Она поднялась, подошла поближе к нему и тряхнула головой.
- Значит, наше счастье - это что-то, что можно испытывать в течение нескольких дней, а потом забыть? - спросила она. - Нет, оно было всегда, Александр, потому что мы любили друг друга. А сейчас оно ушло. Не от меня, нет, а от вас. Но, если вы все еще желаете меня, я сделаю все, чтобы доставить вам удовольствие.
Она потянулась и поцеловала его в губы. В ту же минуту он прижал ее к себе; и тогда она поняла, что все осталось, как прежде, как в первые годы их знакомства, еще до Тильзита. Это был тот же мужчина, которого она знала тогда, мужчина, занимавшийся любовью с нелюбимой женщиной.
На следующее утро температура у Александра не спала, а рожистое воспаление покрыло всю ногу. Через несколько дней он вернулся в Санкт-Петербург для лечения, и прошло несколько недель, пока Мария Нарышкина вновь увидела его.
Наполеон оставался вблизи Москвы на протяжении пяти недель, расположив свою штаб-квартиру в поместье Питерское. Побег из Москвы произвел на него гораздо более сильное впечатление, чем кто-либо предполагал. За долгие годы битв и ужасов ничто не испугало его, как та ночь, когда дежурный офицер разбудил его среди ночи и он увидел из окна ослепительное сияние разбушевавшегося огня.
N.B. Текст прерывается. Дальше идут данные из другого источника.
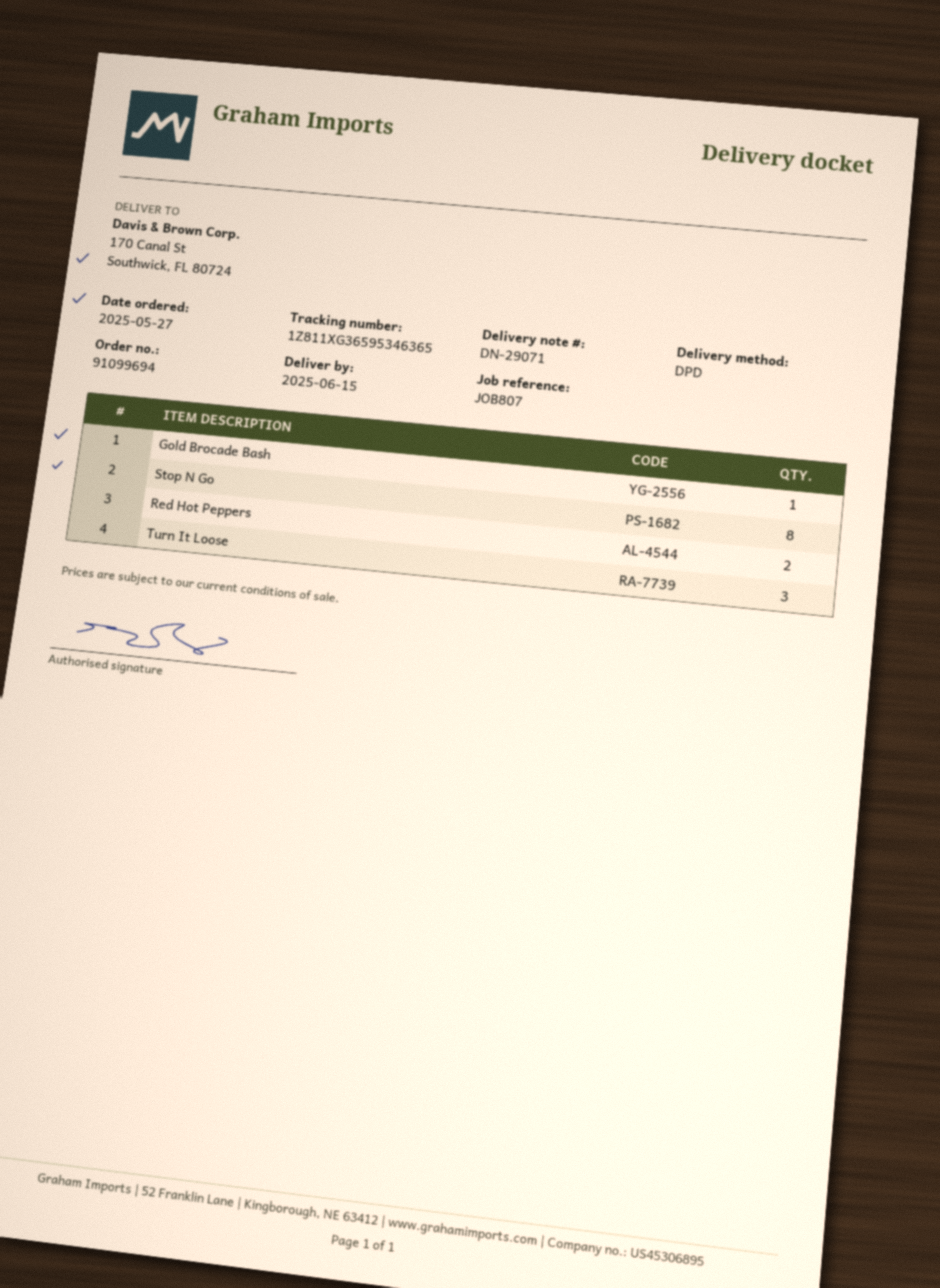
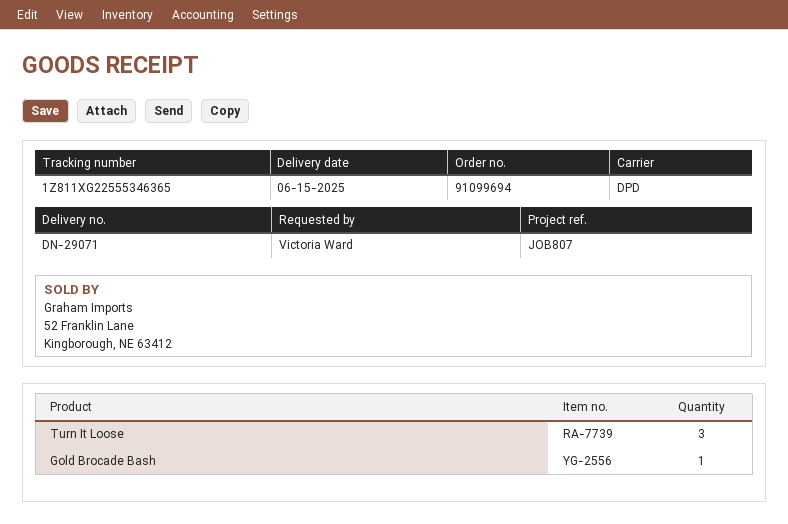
tracking number: 1Z811XG36595346365 -> 1Z811XG22555346365
Stop N Go: 8 -> none
Red Hot Peppers: 2 -> none

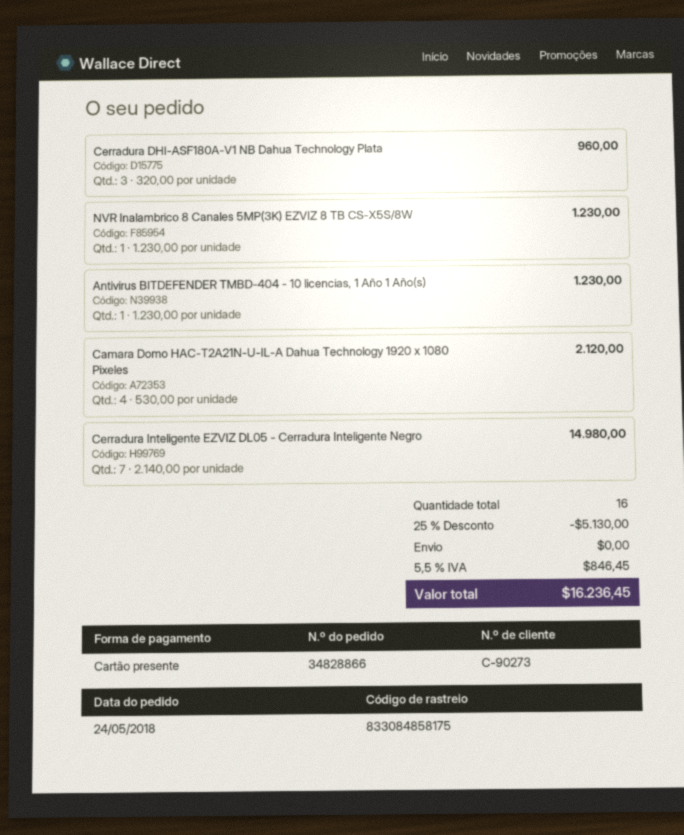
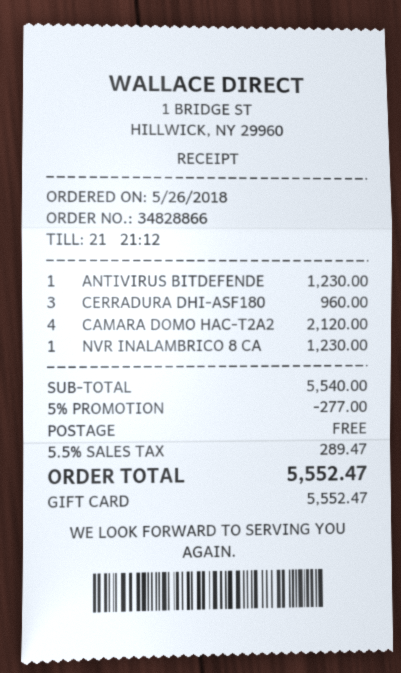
order date: 2018-05-24 -> 2018-05-26
Cerradura Inteligente EZVIZ DL05 - Cerradura Inteligente Negro: 7 for 14980.00 -> none
discount: 25% = 5130.00 -> 5% = 277.00
tax: 5.5% = 846.45 -> 5.5% = 289.47
total: 16236.45 -> 5552.47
Пламя стеной поднималось вдоль улиц; полыхало само небо; ужасный рев, перемежавшийся грохотом рушившихся зданий, оглушил его, когда он поспешно оставил дворец, часть которого уже была охвачена огнем. Жар и дым были удушающими. Он помнил ужасающую красоту миллионов сверкающих искр, кружившихся над головой и подгоняемых ветром.
Люди бегали по улицам, проклиная все на свете, потому что сто тридцать три городских насоса сразу вышли из строя, и невозможно было бороться с огнем.